Странник на мгновение прислушивался к этому беспокойному призыву, весь отдаваясь бурной, но сладостной мечте, потом, как будто очнувшись от сна, сокрушённо вздыхал, потирая рукой свой бурый лоб, прорезанный глубокими морщинами. Но он утратил чувство различия между действительностью и сном и не знал, считать ли ему мечтой свои теперешние чувства или, напротив, минувшие десять лет реальной жизни счесть безобразным бредом, давившим как кошмар его унылую душу, которая только теперь начала освобождаться от него. Его curriculum vitae [
Странник ехал и раздумывал. Как прожил он эти долгие годы? Жизнь его была цепью материальных лишений, которые были бы невыносимы для каждого другого человека. Но Странник привык к ним и много лет считал их нормальным условием существования. В настоящую минуту, избавившись от их гнёта, он забыл о них так глубоко, как будто бы их никогда не существовало. Для того, чтобы сохранить элементарную искру животной жизни, дарованную каждой самодвижущейся твари, Странник должен был принять длинную цепь отречений, которые с внешней стороны низвели его на степень грубого дикаря, жителя каменного века, но он принял отречение без ропота, и осуществлял его без особых страданий, и без особой радости принял возвращение к прежним условиям жизни. Он никогда не думал об этом. В его душе природой и условиями была заложена глубокая стоическая складка, и в самые худшие минуты своей жизни он готов был сохранить власяницу и акриды на вечные времена, если б этим можно было купить избавление от уныния пустыни и от скорбных уз изгнания. И теперь он готов был питаться сухим хлебом, стереть свои ладони до костей на чёрной работе, отяготить своё тело веригами и язвами, если бы этим можно было достигнуть удовлетворения вопросов, сожигавших его душу.
Как он жил в эти долгие годы? Вокруг него была пустота, безвоздушное пространство. В окружавшем мире не было ничего, что занимало бы его внимание. Даже если и были там какие-то смутные точки, опираясь на которые он мог бы создать себе неуклюжее подобие интересов и занятий, он отворачивался от них почти с пренебрежением. Как дикая птица, заключённая в клетку, он упрямо отвращал свой взор от чёрных стен, окружавших его, и устремлял его туда, откуда смутным призраком долетал один из солнечных лучей, освещавших поприще его былой свободы. Он жил воспоминаниями, пока они жили в его душе, пока их образы не стёрлись и не потускнели. Потом он попытался жить отблесками, проникавшими сквозь далёкие сумерки, откликами вестей, достигавшими сквозь тройные завесы и усемерённые печати. Но вести, достигавшие к нему, были смутны и непонятны, и он скоро потерял ключ к их пониманию.
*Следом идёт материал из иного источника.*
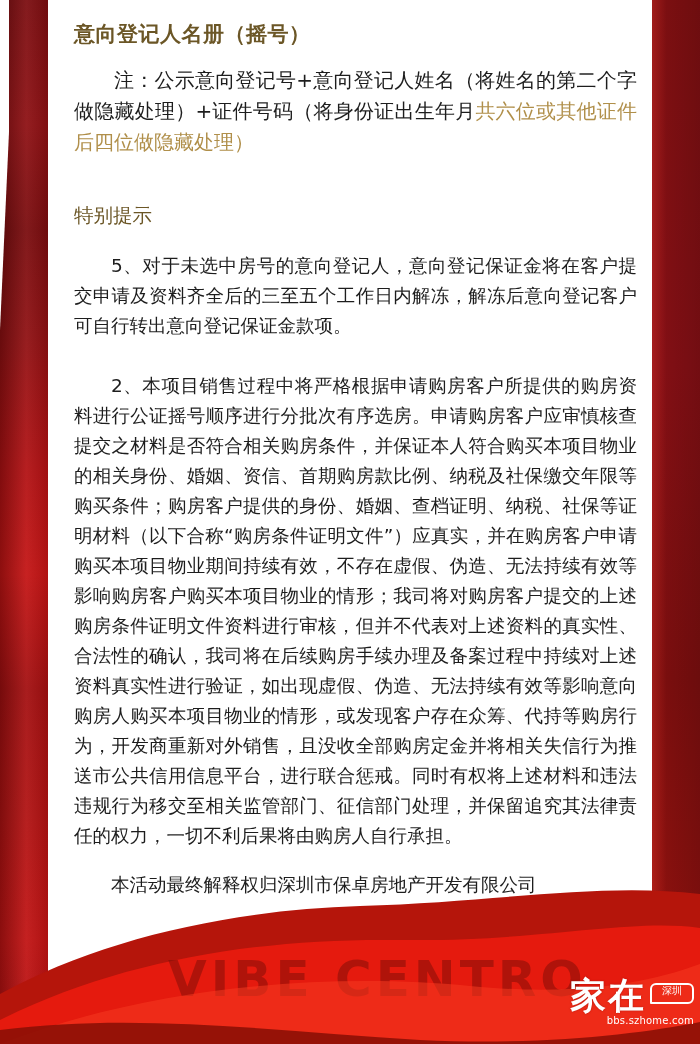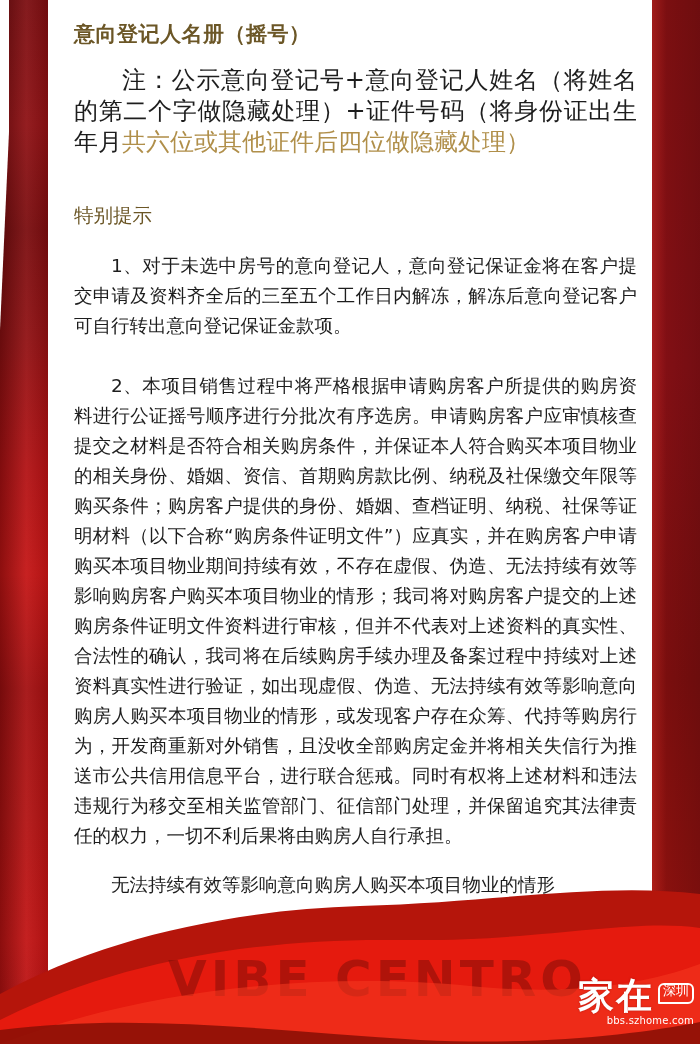"注：公示意向登记号+意向登记人姓名（将姓名的第二个字做隐藏处理）+证件号码（将身" .doc-note { font-size: 24px -> 20px }
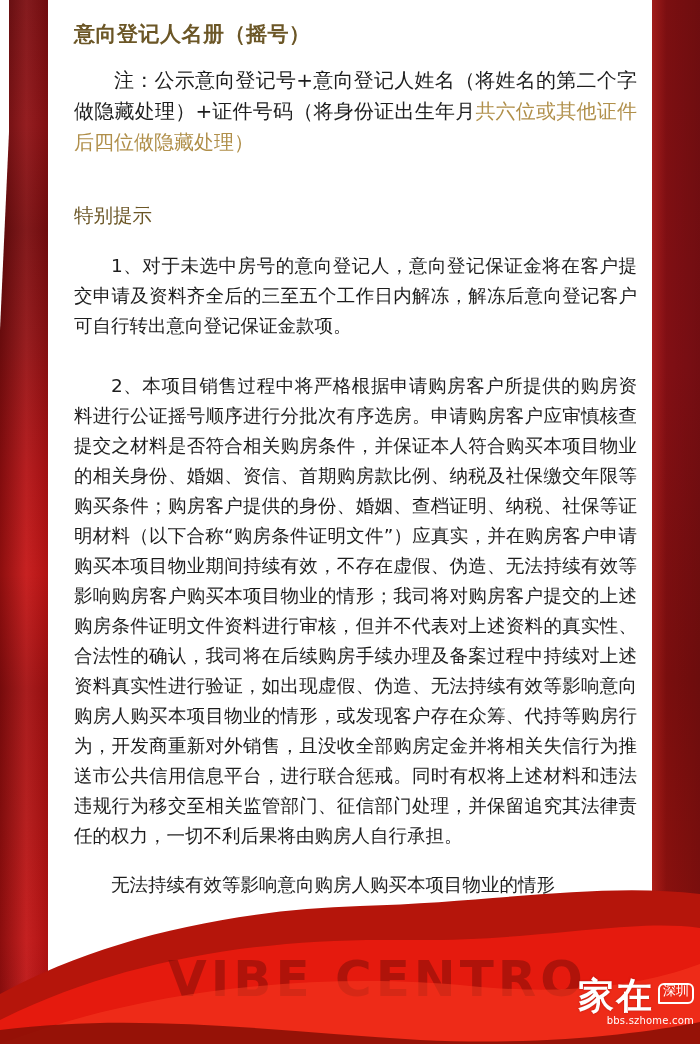"1、对于未选中房号的意向登记人，意向登记保证金将在客户提交申请及资料齐全后的三至" p.para { text: 1 -> 5 }
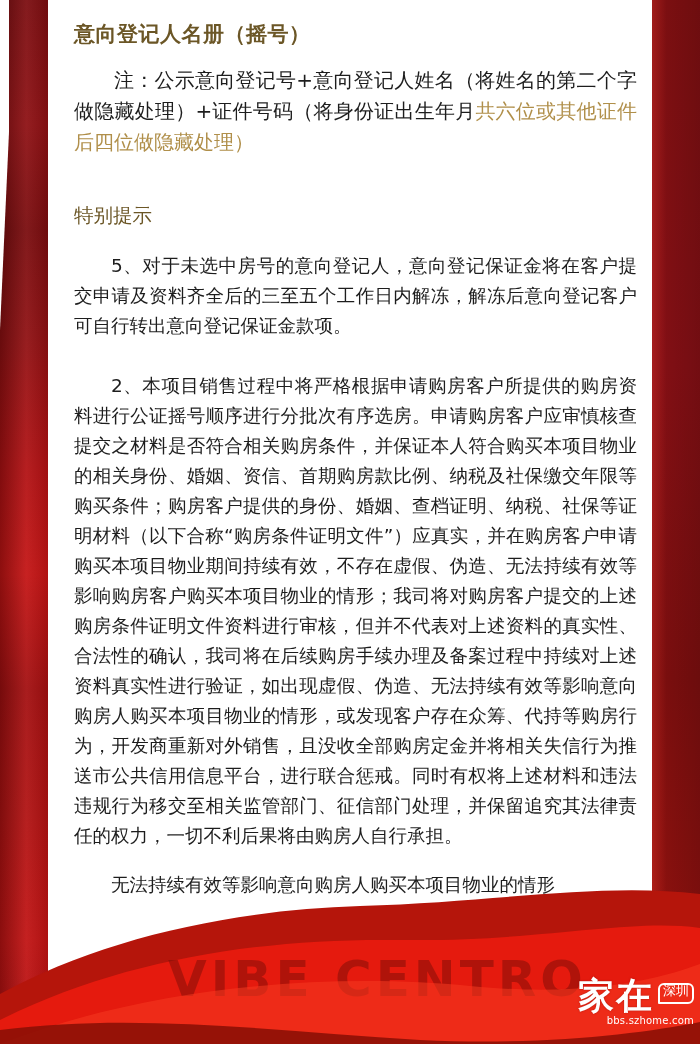"无法持续有效等影响意向购房人购买本项目物业的情形" p.para { text: 无法持续有效等影响意向购房人购买本项目物业的情形 -> 本活动最终解释权归深圳市保卓房地产开发有限公司 }
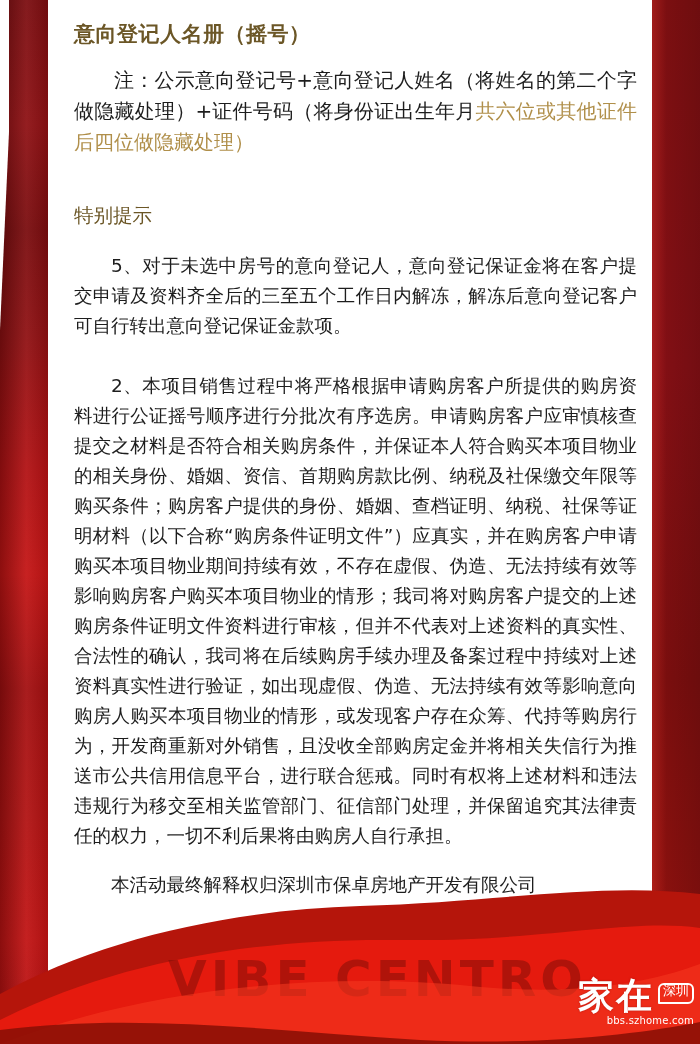"深圳" .site-logo-badge { font-size: 13px -> 10px; width: 36px -> 44px }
Там, на широкой равнине росла человеческая нива, неисчислимая как морской песок. Ей не было ни начала, ни конца, и побеги её переплетались вечной зеленью как волокна неувядающего мха, ветер носился над нею, и она склонялась перед его порывами и потом выпрямлялась как море, где бесследно исчезает каждая волна, идущая мимо; дождь, град и засуха сменяли друг друга, -- она принимала всё, покорная и неуязвимая как природа, взрастившая её на своей груди. Год за годом её засевали семена крылатых слов и благородных дел, и слова падали и прорастали как цветы, но их молодые ростки тонули в густой зелени человеческих побегов, и ничей самый острый взгляд не мог бы выделить их из общего одноцветного ковра; и дела проникали в сухую почву как живая вода, но даже самое чуткое ухо не могло бы различить скромного журчания этой живительной влаги, просачивающейся под землёю в никому неизвестных проходах.